I painted. I drew. All through school and even after graduation. Even my science projects incorporated artwork. I have a couple of pieces here with me and my folks have most of the rest. My art now is limited to the complex mood abstracts I draw during long meetings. (It keeps the part of my brain occupied that wants to fall asleep.)
I played guitar–passably; my biggest problem is that I can’t seem to play and sing at the same time and I can’t not sing when I play, so playing could only progress so far. I also have short fingers, which aren’t as suited for playing a musical instrument as they are perhaps for bricklaying. And I played the tenor recorder in a recorder ensemble when I was in junior high. We travelled to other schools in our area and even took road trips out of province. (I love road trips. I hate travelling on my own but I love road trips.) It’s not a “cool” instrument but the tenor recorder is still far and away one of my favourite instruments. Sadly, I gave my instruments away when I was purging my life to move ten years ago so I would have to replace them if I ever wanted to take up music again.
My sister and I used to stage plays we wrote (sometimes with really back musical numbers) for our family, complete with tickets and door prizes that we bought with our allowances. I even took theatre arts with my brother in high school — I had some notion that perhaps I could overcome my stage fright enough to become an entertainer of some kind, like many teenagers (I had a fairly robust though not leading role in a junior high performance of Music Man but was so overcome with stagefright at just the thought of it that I bailed out–I’ve regretted it ever since).
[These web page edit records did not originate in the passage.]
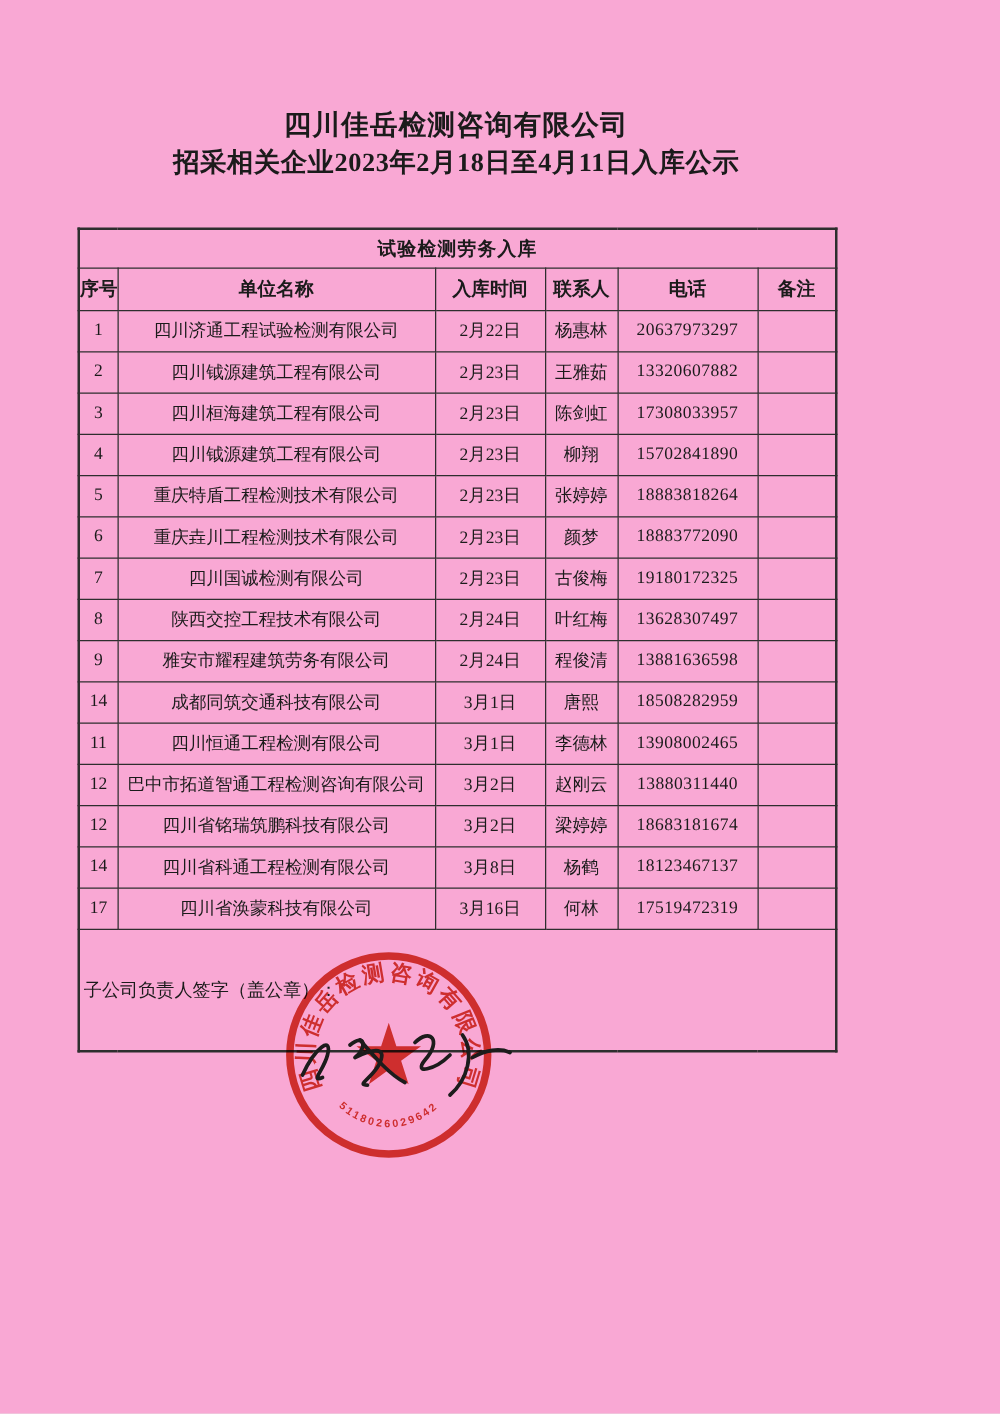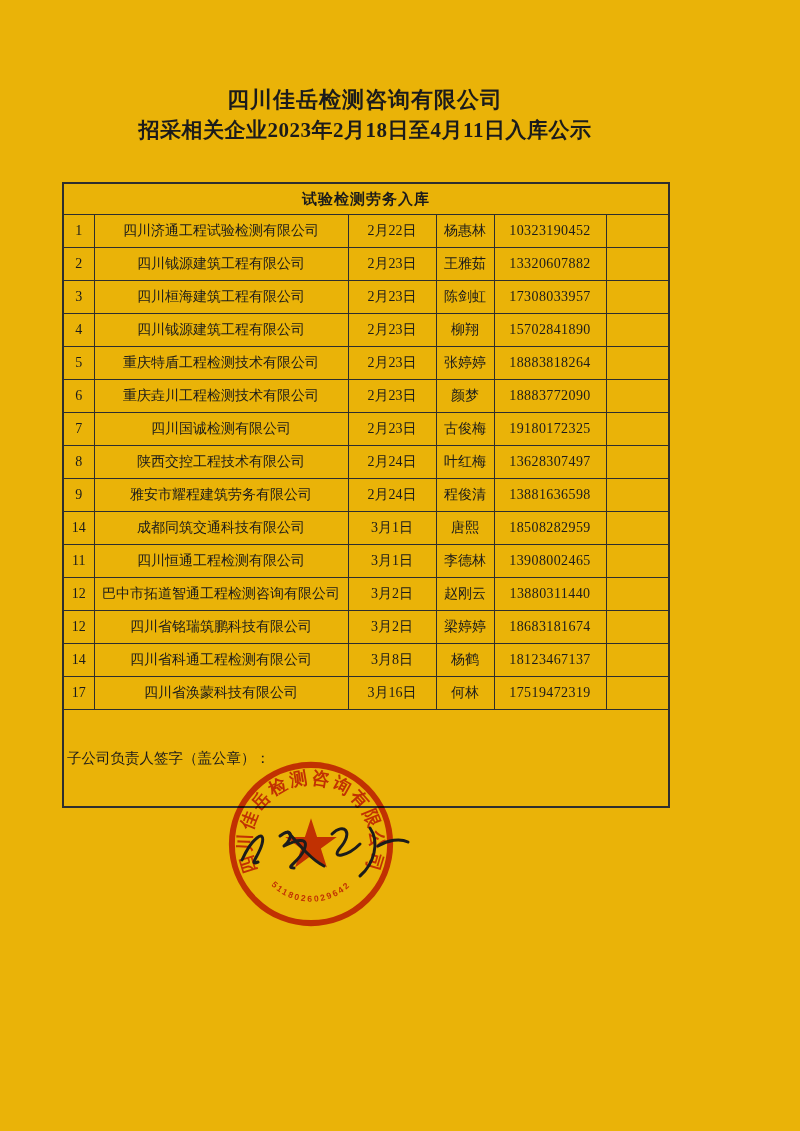"四川佳岳检测咨询有限公司" .page { background: #eab308 -> #f9a8d4 }
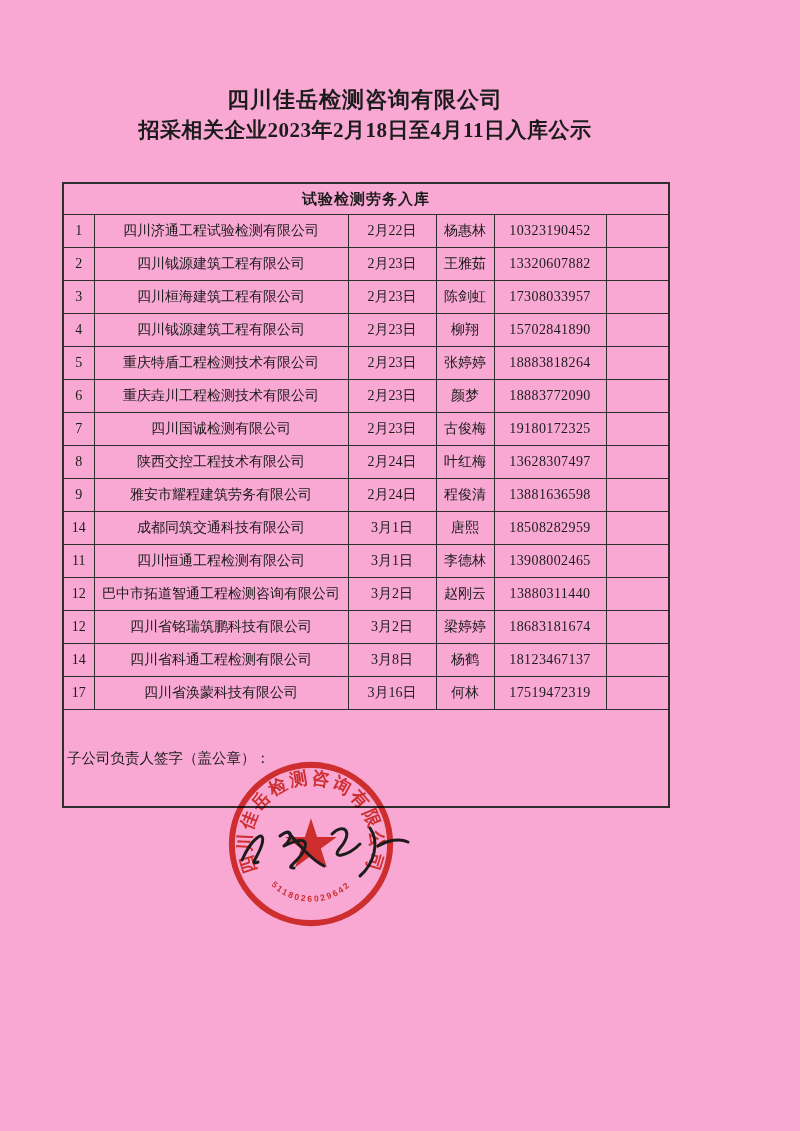"序号" tr.header-row { html: none -> <tr> <th>序号</th> <th>单位名称</th> <th>入库时间</th> <th>联系人</th> <th>电话</th> <th>备注</th> </tr> }
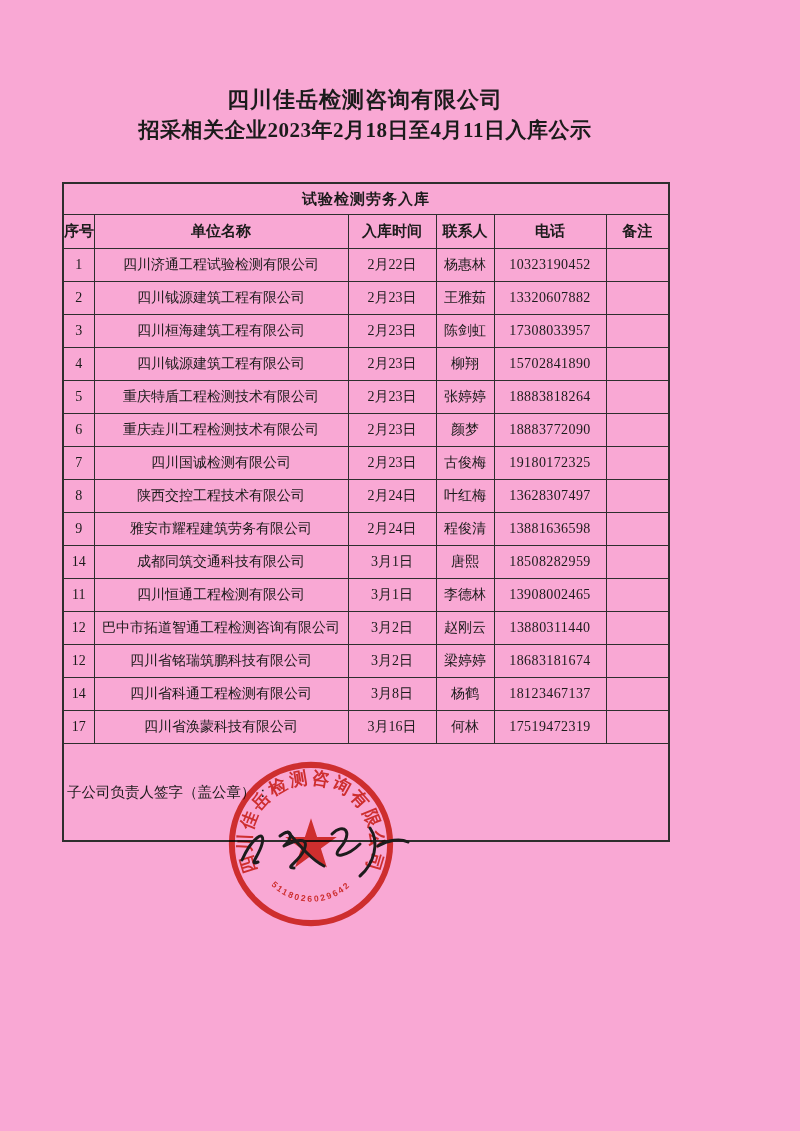"10323190452" td.c-phone { text: 10323190452 -> 20637973297 }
Together, my brother and I created some pretty awesome projects for class including a modern dance thing about the history of the world from the beginning of mankind, and a radio play about mutants escaping from a detention facility, told through news broadcasts. I’m a ham when I am not alone. Alone in front of people and I can’t think for the nerves. My voice raises half an octave and breaks when I’m nervous, making me sound like a pubescent teenage boy.
We (my class) had to write a short play in small groups for a creative writing project at one point in high school. My group wrote this really good play about a man in a coma in the hospital, whose wife and best friend were having an affair essentially in front of him. It was really good. The twist to this project is that your group then had about 15 minutes to read the script for another group’s play and act it out. The play we had to act out was really hokey but we acted it well, being three extreme hams, where the group acting out our play sucked. So, we won for our acting but not for our writing. One of the girls and I decided we were going to collaborate again on a play of some kind, and on a dance routine for the assembly, but we never managed to get our shit together on our own.
I took ballet for years, until puberty when it became apparent that I was never going to be ballerina-sized in either height or breast-size. Ah, yes, my dreams of having boobs came true in spades and some days I’d like to give them back.
I miss all of that. Gradually over the years, after the pathos of the breakup started to fade, I seem to have shut my creativity behind a wall. It tries to come out every now and then but I haven’t had the energy to sustain it. Hence the half-finished graphics, web designs, and other digital debris….and the half-assed attempts to write again. And age and misuse have begun to destroy the voice I once had. I’ve thought about what I might like to do to try to bring a little of what I was back. I thought about taking up guitar again or maybe finally learning piano, something I’ve always wanted to do. But really, I think what I’m going to do later on in 2007 is take voice lessons, to try to save what I can of what’s left of my voice. And I’m going to start writing again. God knows I have enough reference material to help me out there…I just need to apply ass to chair and fingers to keyboard to actually start doing it.
2 thoughts on “The curtain fell”
re short fingers – why not take an alternative approach: http://www.darrenbarefoot.com/archives/2006/12/percussing-that-guitar.html
Funny you should point me to that—I was just playing around with percussing the strings of my guitar tonight (very simply, I might add…like a 3-year-old compared to that guy’s virtuoso), wondering why people don’t play guitars overhand like that.